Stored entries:

----------------

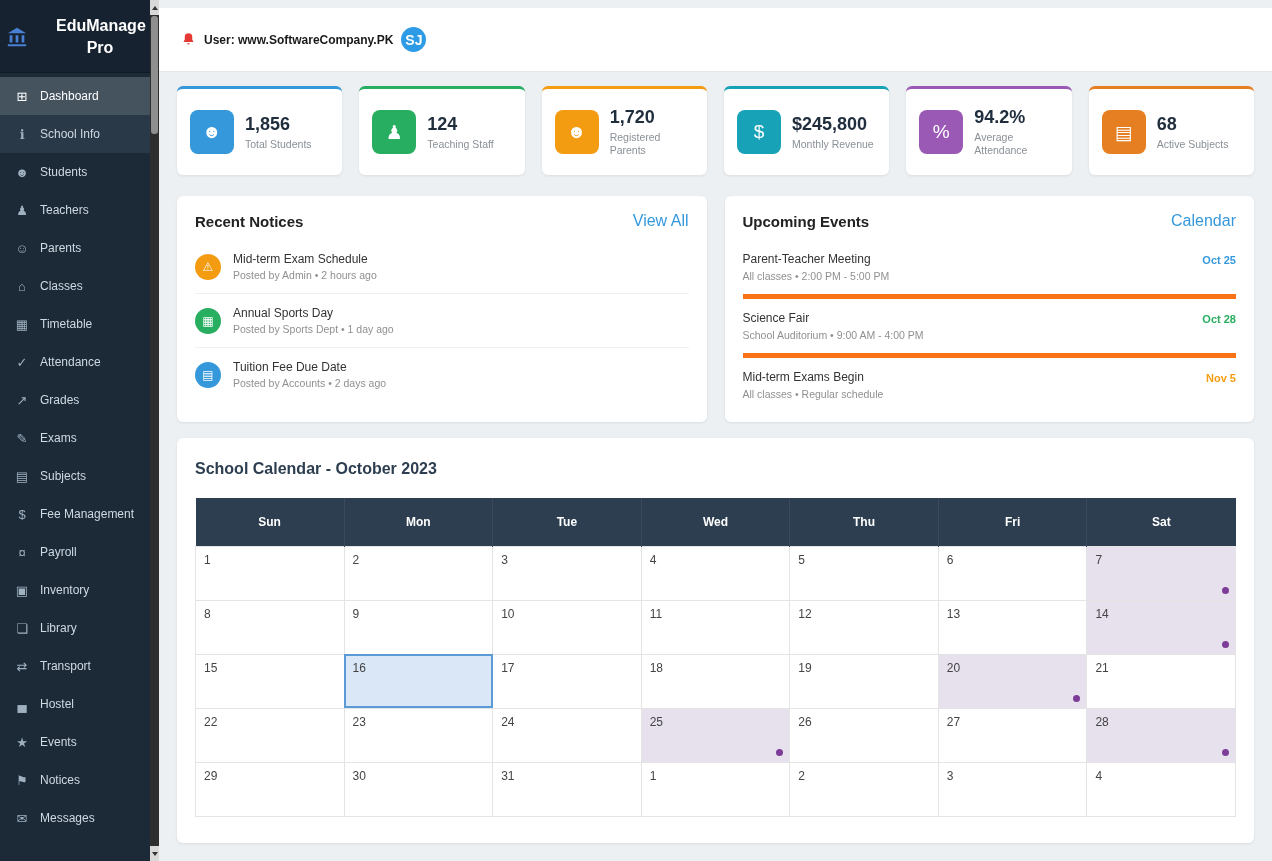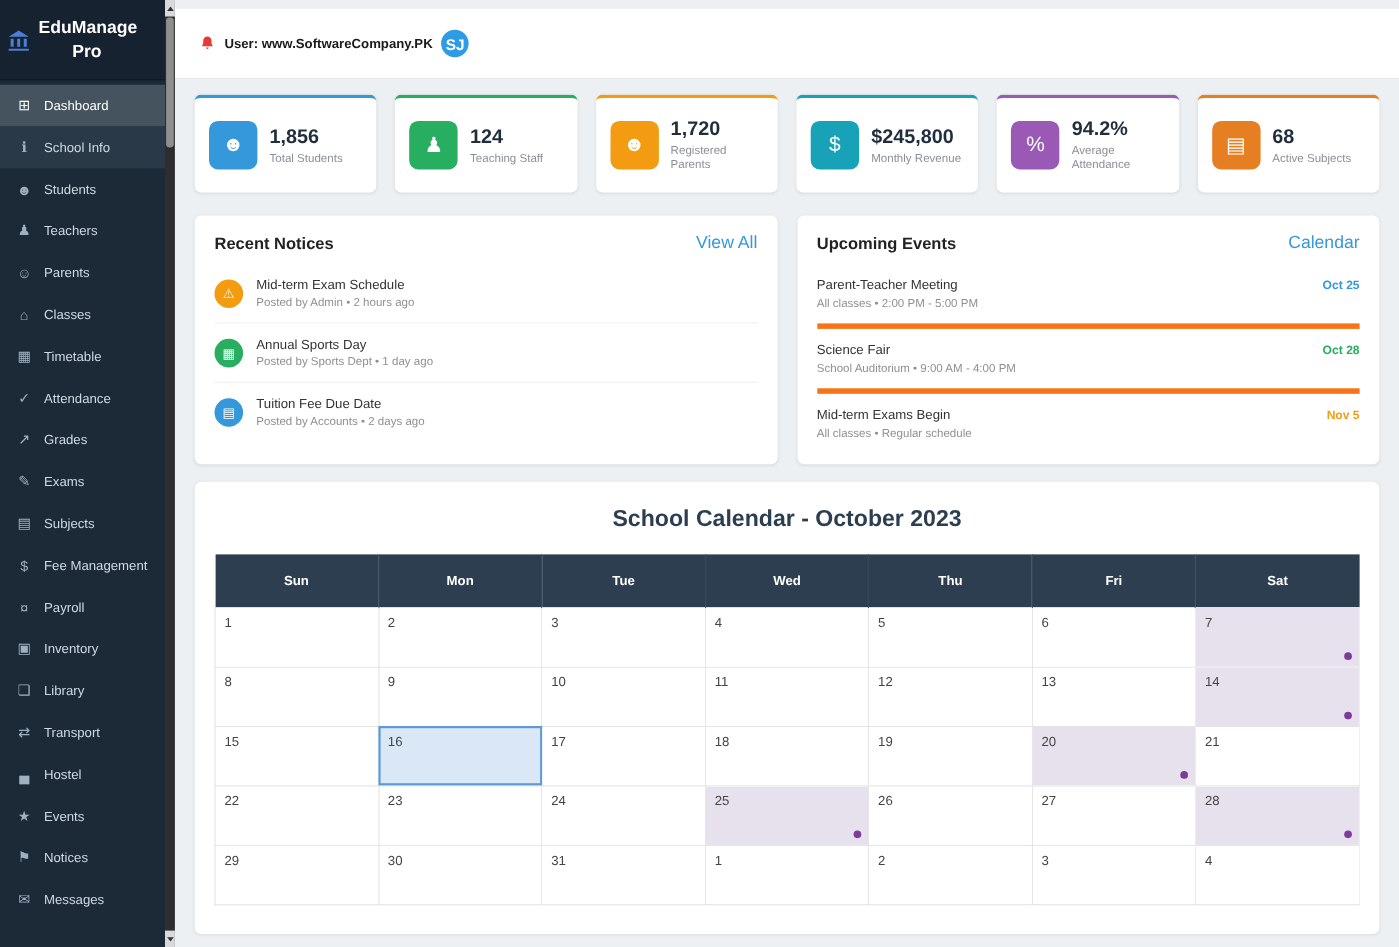--- a/index.html
+++ b/index.html
@@ -9,7 +9,7 @@
 
   
   .sidebar { width:150px; flex-shrink:0; background:#1c2a38; display:flex; flex-direction:column; overflow:hidden; }
-  .logo { display:flex; align-items:center; justify-content:flex-start; gap:7px; padding:15px 6px 14px; background:#16222f; border-bottom:1px solid #101a24; }
+  .logo { display:flex; align-items:center; justify-content:space-between; gap:7px; padding:15px 6px 14px; background:#16222f; border-bottom:1px solid #101a24; }
   .logo-text { font-weight:bold; font-size:16px; color:#fff; width:88px; text-align:center; line-height:1.35; }
   .nav { flex:1; padding-top:4px; }
   .nav-item { display:flex; align-items:center; gap:10px; padding:0 14px; height:38px; font-size:12px; color:#cfd9e2; cursor:pointer; }

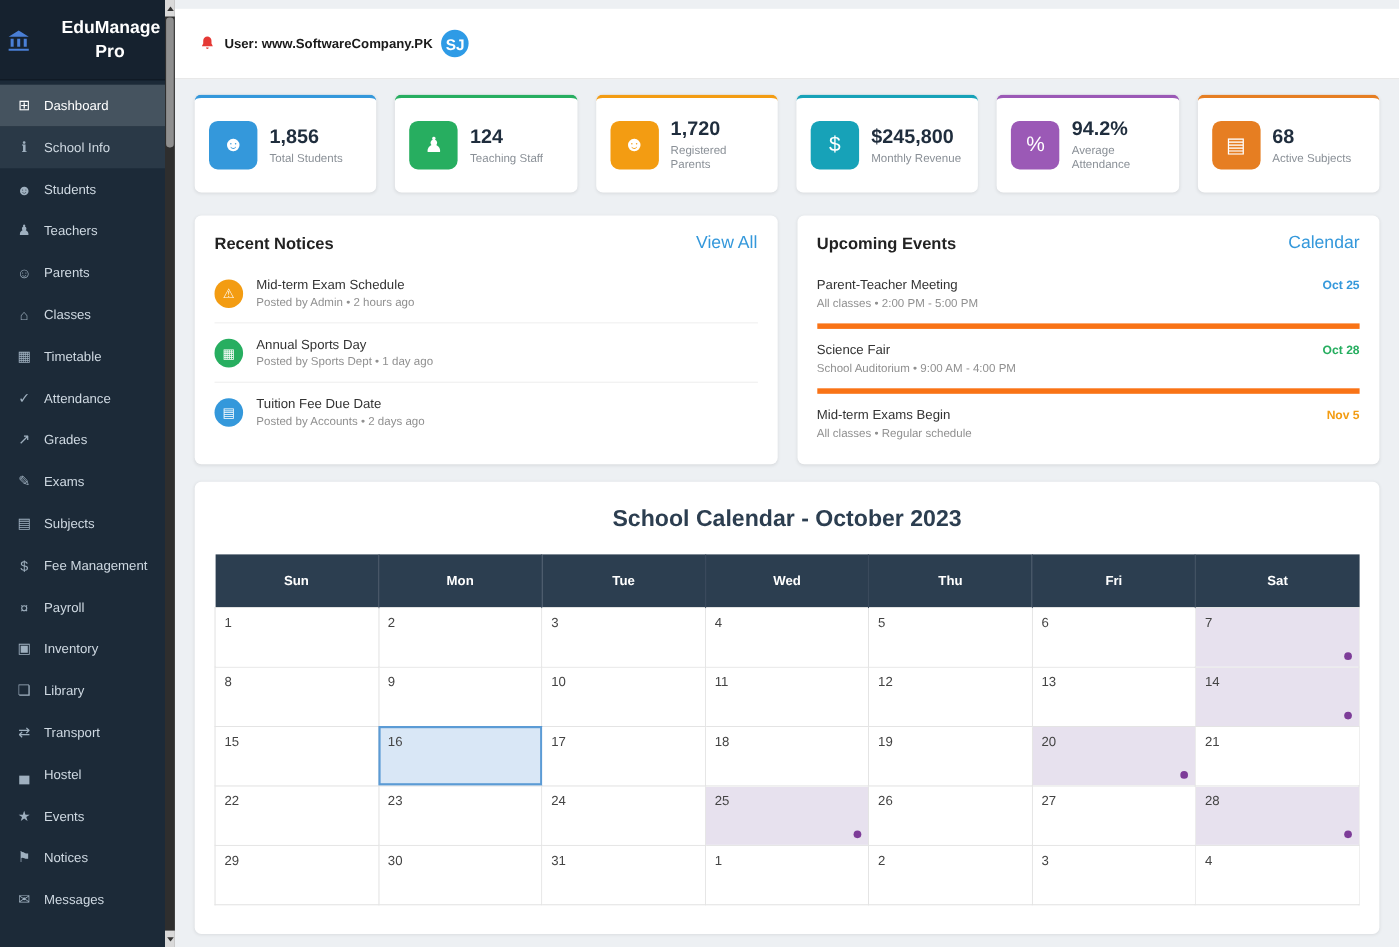--- a/index.html
+++ b/index.html
@@ -67,7 +67,7 @@
 
   
   .calendar-card { margin:16px 18px 20px; background:#fff; border-radius:6px; box-shadow:0 1px 3px rgba(0,0,0,.08); padding:16px 18px 26px; }
-  .calendar-title { font-size:21px; font-weight:bold; color:#2c3e50; margin:6px 0 20px;text-align:center; }
+  .calendar-title { font-size:16px; font-weight:bold; color:#2c3e50; margin:6px 0 20px; }
   table.cal { width:100%; border-collapse:collapse; table-layout:fixed; }
   .cal th { height:48px; background:#2c3e50; color:#fff; font-size:12px; font-weight:bold; border-right:1px solid #3a4a5c; }
   .cal th:last-child { border-right:none; }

----------------

- _TASK STATEMENT_
Go through the data and return each line where the word "margin" appears.

- _COMPLETED EXERCISE_
   .calendar-card { margin:16px 18px 20px; background:#fff; border-radius:6px; box-shadow:0 1px 3px rgba(0,0,0,.08); padding:16px 18px 26px; }
-  .calendar-title { font-size:21px; font-weight:bold; color:#2c3e50; margin:6px 0 20px;text-align:center; }
+  .calendar-title { font-size:16px; font-weight:bold; color:#2c3e50; margin:6px 0 20px; }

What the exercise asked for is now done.